Version 0.9.5 (unreleased)

  • ICU is now required for correct Unicode processing.

Version 0.9.4 (2016-08-31)

Nearly 600 changes, including:

  • New packages include: letter spacing, multiple line spacing methods, Japanese Ruby, font specimen generator, crop marks, font fallback, set PDF background color.

  • Fixed handling of font weight and style.

  • Hyphenation: Correct hyphenation of Indic scripts, words with non-alphabetic characters in them, and allow setting hyphen character and defining hyphenation exceptions.

  • Relative dimensions ("1.2em") are converted to absolute dimensions at point of use, not point of declaration. So you can set linespacing to 1.2em, change font size, and it'll still work.

  • Default paper size to A4.

  • Changes to semantics of percent-of-page and percent-of-frame length specifications. (width=50% etc.)
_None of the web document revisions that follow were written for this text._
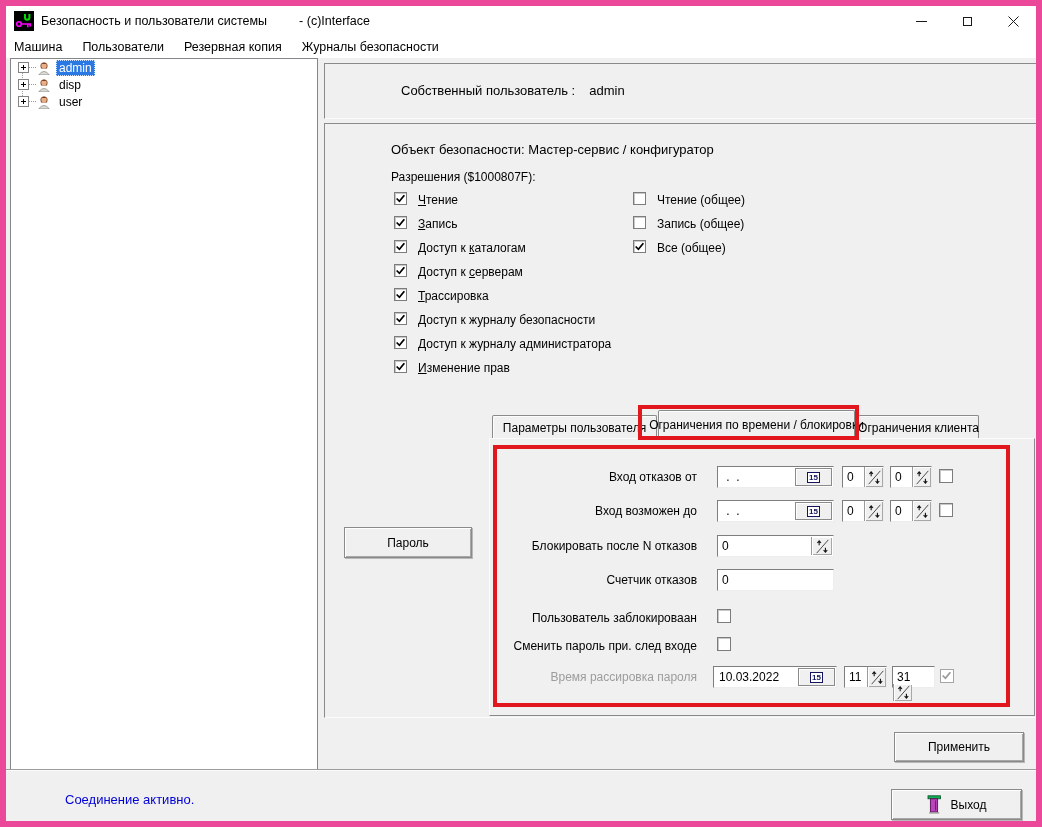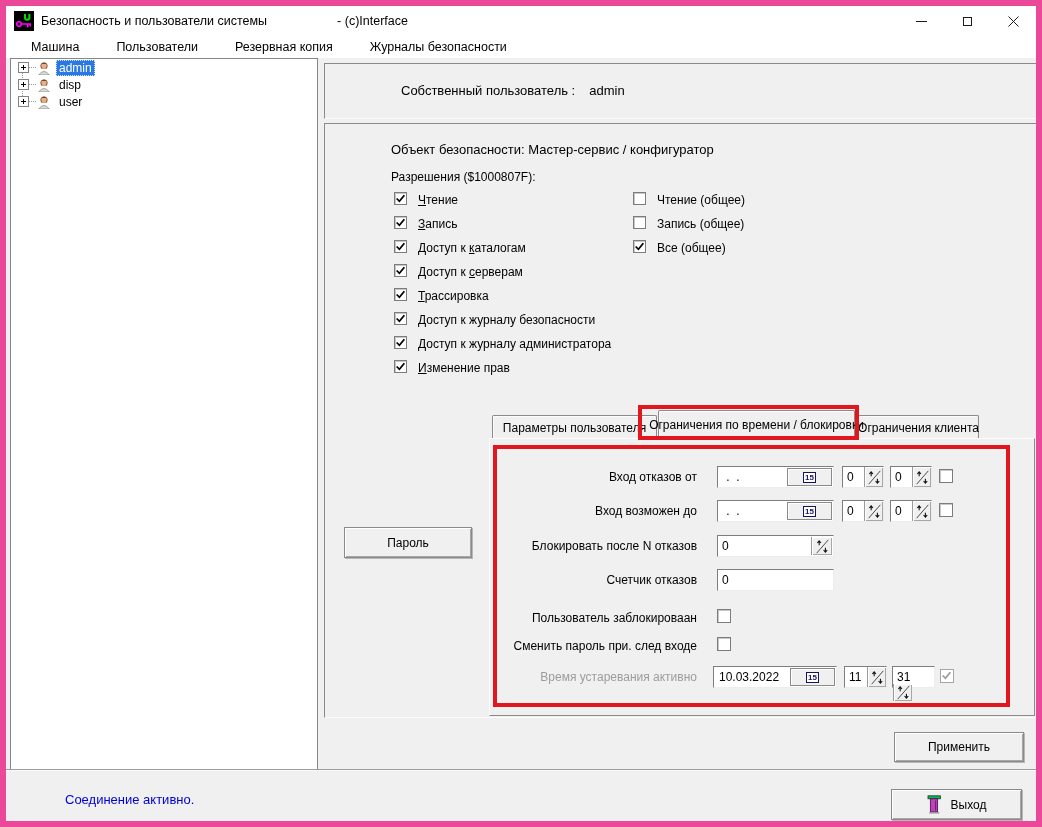"- (c)Interface" .title-suffix { margin-left: 70px -> 32px }
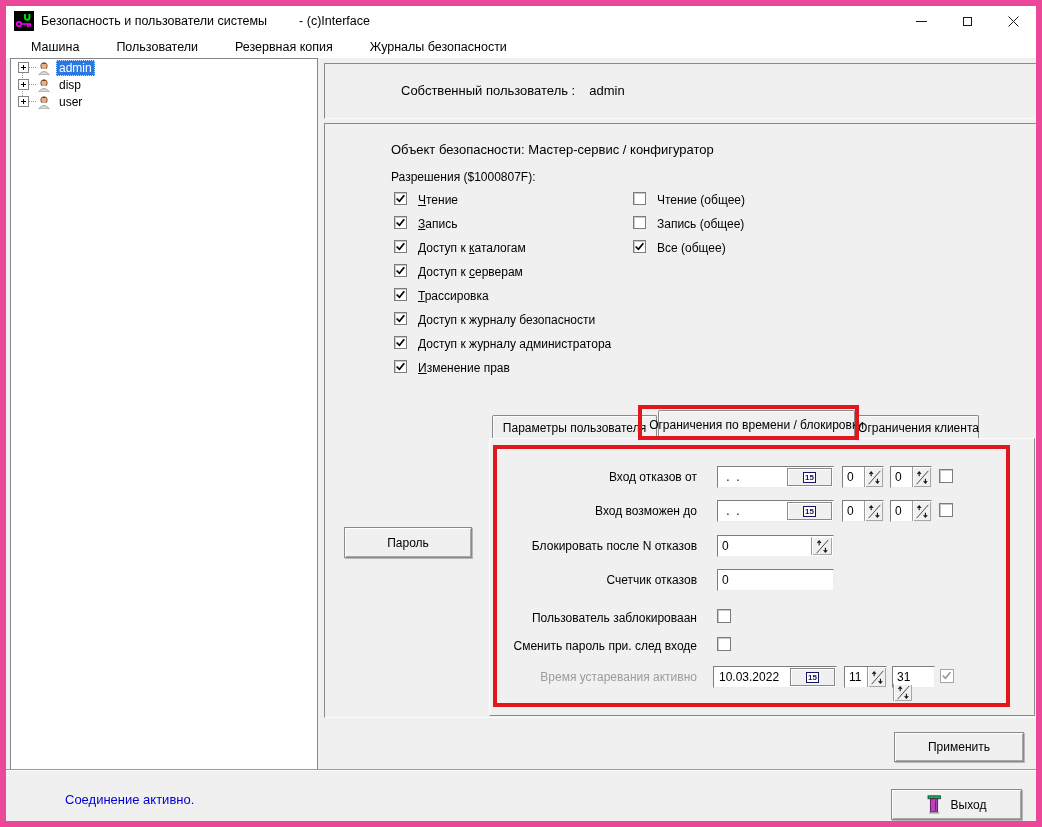"Машина" .menu-item { margin-left: 17px -> none }
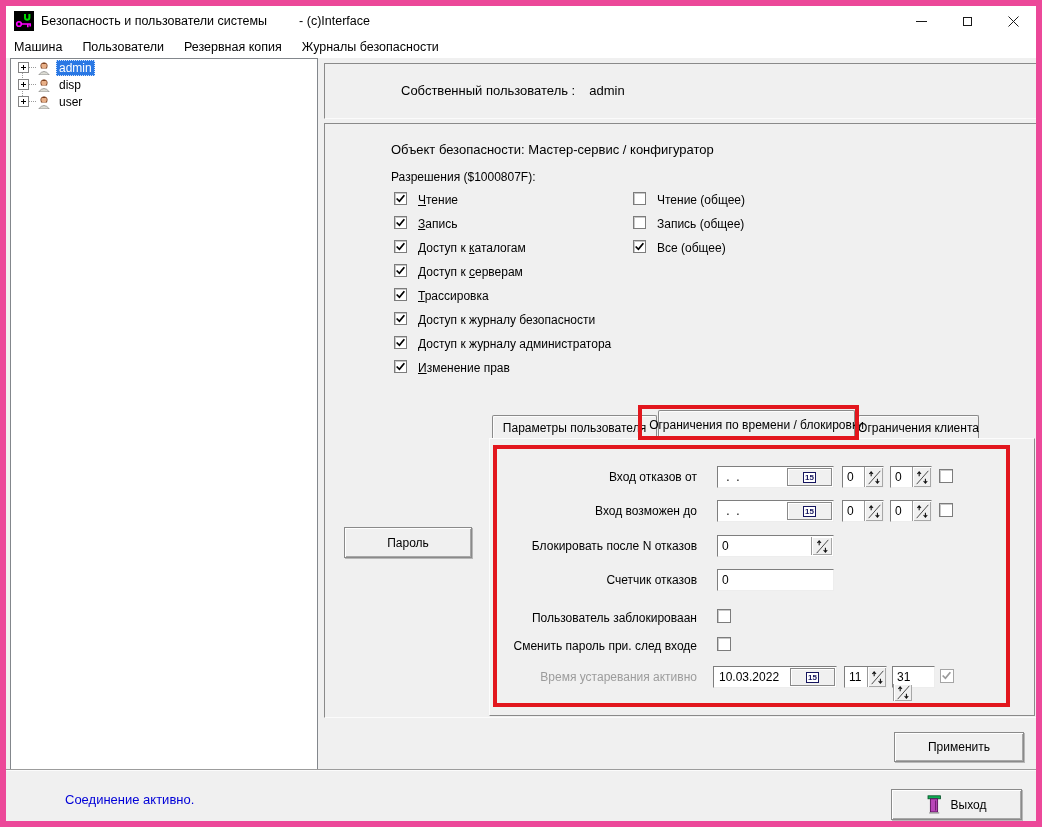"15" .cal-btn { width: 45px -> 37px }
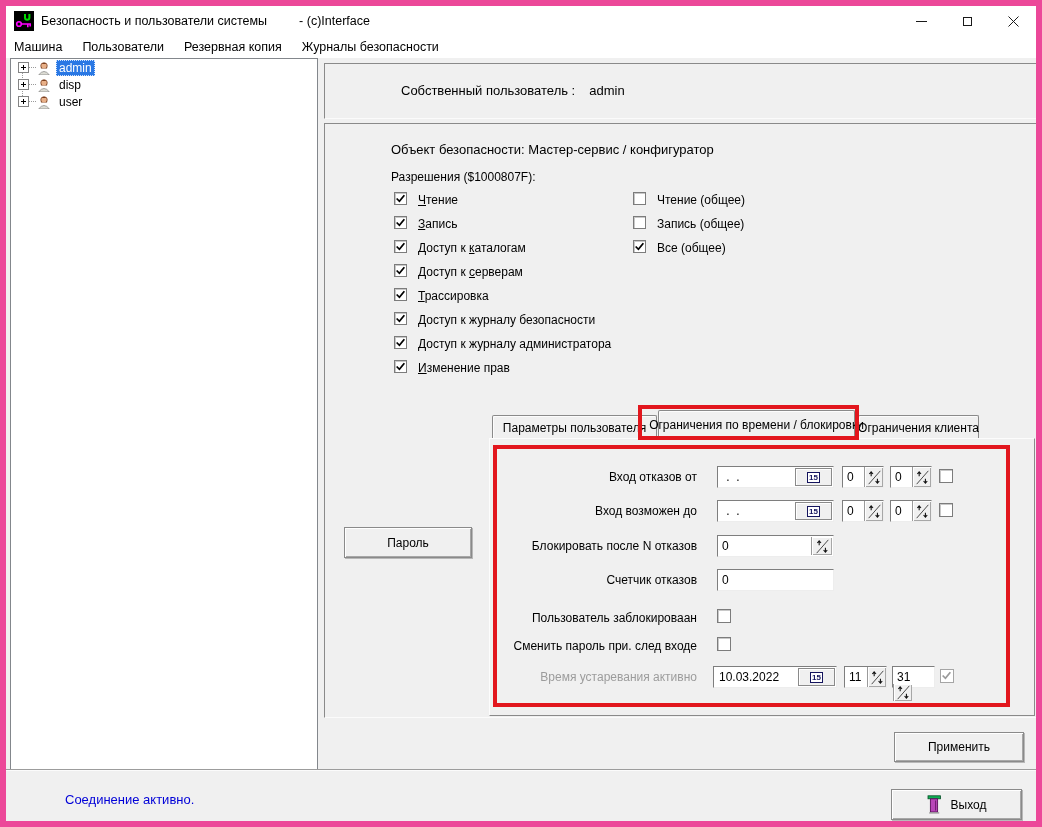"Время устаревания активно" div.flabel { text: устаревания активно -> рассировка пароля }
  • Much improved handling of footnotes, especially in multicolumn layouts.

  • Support for: the libthai line breaking library, color fonts, querying the system font library on OS X, multiple Amharic justification conventions.

  • Added explicit kern nodes.

  • Changed to using Harfbuzz for the text processing pipeline; much faster, and much more accurate text shaping.

  • Rewritten and more accurate bidirectional handling.

  • Removed dependency on FreeType; use Harfbuzz for font metrics.

  • Fixed the definition of an em. (It's not the width of a letter "m".)

and much more besides.

Version 0.9.3 (2015-10-09)

  • Support for typesetting Japanese according to the JIS X 4051 standard, both horizontally and vertically.

  • Unicode line-breaking support; scripts now line-break correctly even if they don't have specific language support. Optionally uses the ICU library if installed.

  • Font designers rejoice: you can now say \font[filename=...] to use uninstalled fonts.

  • Pango/Cairo support is now officially deprecated. Stop using it!

  • Improvements to USX Bible processing.

  • Experimental support for Structured PDF generation.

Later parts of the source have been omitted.